Cluster computing

Saturday, May 14, 2022

This is a continuation of a series of articles on crowdsourcing application and including the most recent article. The original problem statement is included again for context. 

Social engineering applications provide a wealth of information to the end-user, but the questions and answers received on it are always limited to just that – social circle. Advice solicited for personal circumstances is never appropriate for forums which can remain in public view. It is also difficult to find the right forums or audience where the responses can be obtained in a short time. When we want more opinions in a discrete manner without the knowledge of those who surround us, the options become fewer and fewer. In addition, crowd-sourcing the opinions for a personal topic is not easily available via applications. This document tries to envision an application to meet this requirement. 

The previous article continued the elaboration on the usage of the public cloud services for provisioning queue, document store and compute. It talked a bit about the messaging platform required to support this social-engineering application. The problems encountered with social engineering are well-defined and have precedence in various commercial applications. They are primarily about the feed for each user and the propagation of solicitations to the crowd. The previous article described selective fan out. When the clients wake up, they can request their state to be refreshed. This perfects the write update because the data does not need to be sent out. If the queue sends messages back to the clients, it is a fan-out process. The devices can choose to check-in at selective times and the server can be selective about which clients to update. Both methods work well in certain situations. The fan-out happens in both writing as well as loading. It can be made selective as well. The fan-out can be limited during both pull and push. Disabling the writes to all devices can significantly reduce the cost. Other devices can load these updates only when reading. It is also helpful to keep track of which clients are active over a period so that only those clients get preference.   

In this section, we talk about noisy neighbor. This antipattern occurs when there are many clients that can starve other clients as they hold up a disproportionate set of critical resources from a shared and reserved pool of resources meant for all clients. The noisy neighbor problem occurs when one client causes problem for another. Some common examples of resource intensive operations include, retrieving or persisting data to a database, sending a request to a web service, posting a message or retrieving a message from a queue, and writing or reading from a file in a blocking manner. There is a lot of advantages to running dedicated calls especially from debugging and troubleshooting purposes because the calls do not have interference, but shared platform enables reuse of the same components. The overuse of this feature can hurt performance due to the clients' consuming resources that can starve other clients. It appears notably when there are components or I/O requiring synchronous I/O. The application uses library that only uses synchronous methods or I/O in this case. The base tier may have finite capacity to scale up. Compute resources are better suitable for scale out rather than scale up and one of the primary advantages of a clean separation of layers with asynchronous processing is that they can be hosted even independently. Container orchestration frameworks facilitate this very well. As an example, the frontend can issue a request and wait for a response without having to delay the user experience. It can use the model-view-controller paradigms so that they are not only fast but can also be hosted such that clients using one view model do not affect the other.
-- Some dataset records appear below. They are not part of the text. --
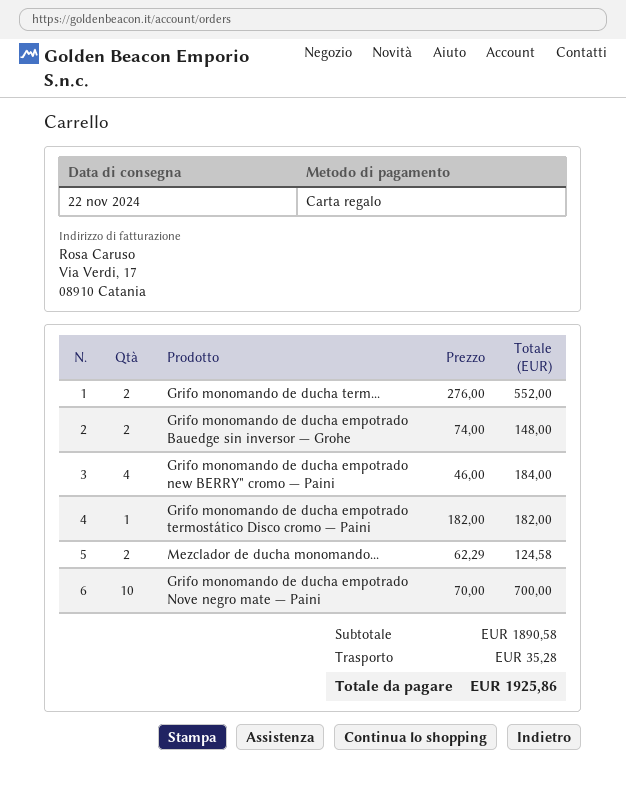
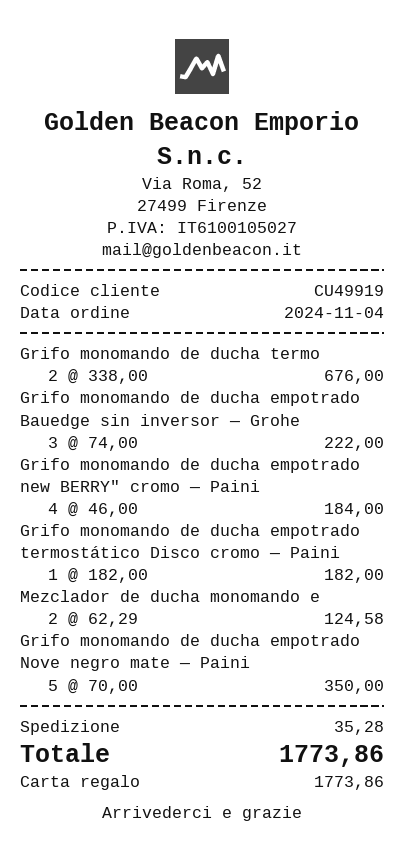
Grifo monomando de ducha term...: 2 x 276.00 = 552.00 -> 2 x 338.00 = 676.00
Grifo monomando de ducha empotrado Bauedge sin inversor — Grohe: 2 x 74.00 = 148.00 -> 3 x 74.00 = 222.00
Grifo monomando de ducha empotrado Nove negro mate — Paini: 10 x 70.00 = 700.00 -> 5 x 70.00 = 350.00
total: 1925.86 -> 1773.86

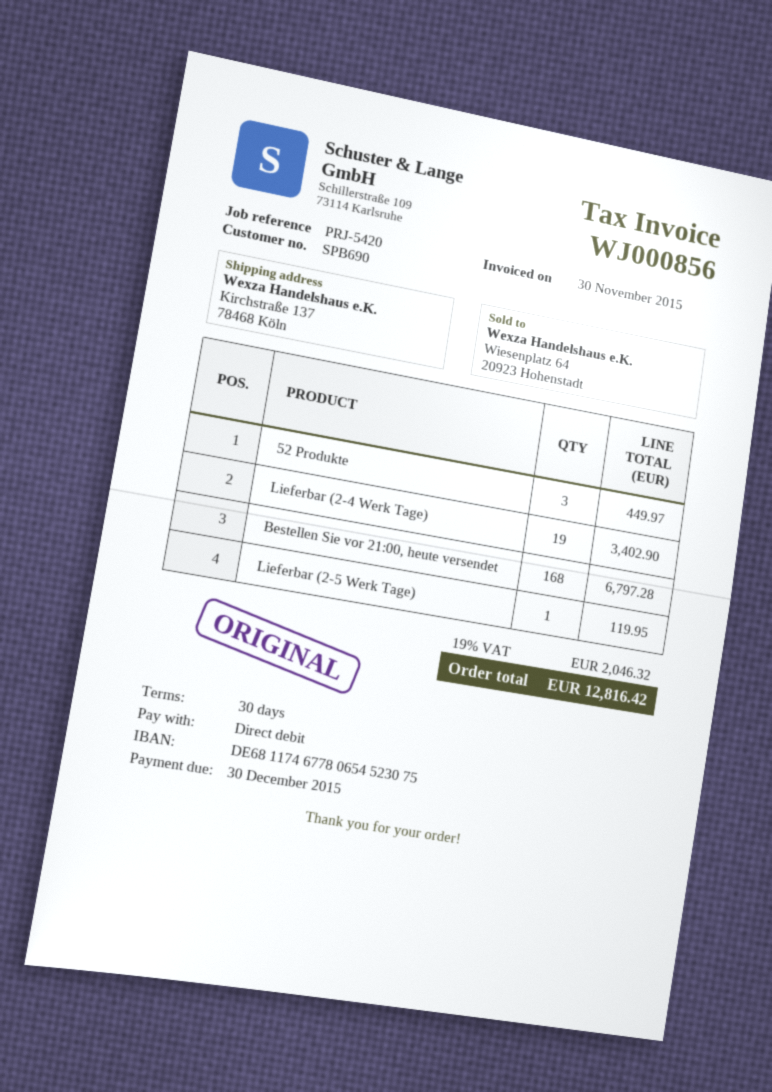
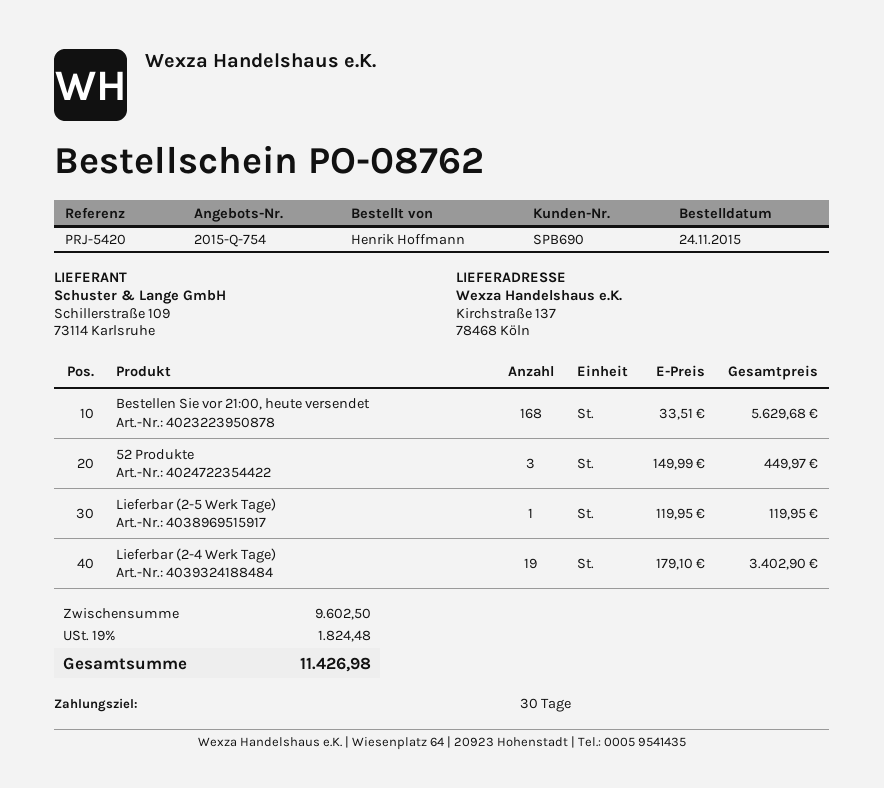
Bestellen Sie vor 21:00, heute versendet: 168 for 6797.28 -> 168 for 5629.68
tax: 19% = 2046.32 -> 19% = 1824.48
total: 12816.42 -> 11426.98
This antipattern can be fixed in one of several ways. First the processing can be moved out of the application tier into an Azure Function or some background api layer. Clients are given promises and are actively monitored. If the application frontend is confined to data input and output display operations using only the capabilities that the frontend is optimized for, then it will not manifest this antipattern. APIs and Queries can articulate the business layer interactions such that the clients find it responsive while the system reserves the right to perform. Many libraries and components provide both synchronous and asynchronous interfaces. These can then be used judiciously with the asynchronous pattern working for most API calls. Finally, limits and throttling can be applied. Application gateway and firewall rules can handle restrictions to specific clients

The introduction of long running queries and stored procedures, blocking I/O and network waits often goes against the benefits of a responsive multi-client service. If the processing is already under the control of the service, then it can be optimized further.

There are several ways to fix this antipattern. They are about detection and remedy. The remedies include capping the number of client attempts and preventing retrying for a long period of time. The client calls could include an exponential backoff strategy that increases the duration between successive calls exponentially, handle errors gracefully, use the circuit breaker pattern which is specifically designed to break the retry storm. Official SDKs for communicating to Azure Services already include sample implementations of retry logic. When the number of I/O requests is many, they can be batched into coarse requests. The database can be read with one query substituting many queries. It also provides an opportunity for the database to execute it better and faster. Web APIs can be designed with the REST best practices. Instead of separate GET methods for different properties, there can be a single GET method for the resource representing the object. Even if the response body is large, it will likely be a single request. File I/O can be improved with buffering and using cache. Files may need not be opened or closed repeatedly. This helps to reduce fragmentation of the file on disk.

Friday, May 13, 2022

This is a continuation of a series of articles on crowdsourcing application and including the most recent article. The original problem statement is included again for context. 

In this section, we talk about busy frontend. This condition occurs when there are many background threads that can starve foreground tasks of their resources which decreases response times to unacceptable levels. There are lots of advantages to running background jobs which avoid the interactivity for processing and can be scheduled asynchronously. But the overuse of this feature can hurt performance due to the tasks consuming resources that foreground workers need for interactivity with the user, leading to a spinning wait and frustrations for the user. It appears notably when the foreground is monolithic compressing the business tier with the application frontend. Runtime costs might shoot up if this tier is metered. An application tier may have finite capacity to scale up. Compute resources are better suitable for scale out rather than scale up and one of the primary advantages of a clean separation of layers and components is that they can be hosted even independently. Container orchestration frameworks facilitate this very well. The Frontend can be as lightweight as possible and built on model-view-controller or other such paradigms so that they are not only fast but also hosted on separate containers that can scale out.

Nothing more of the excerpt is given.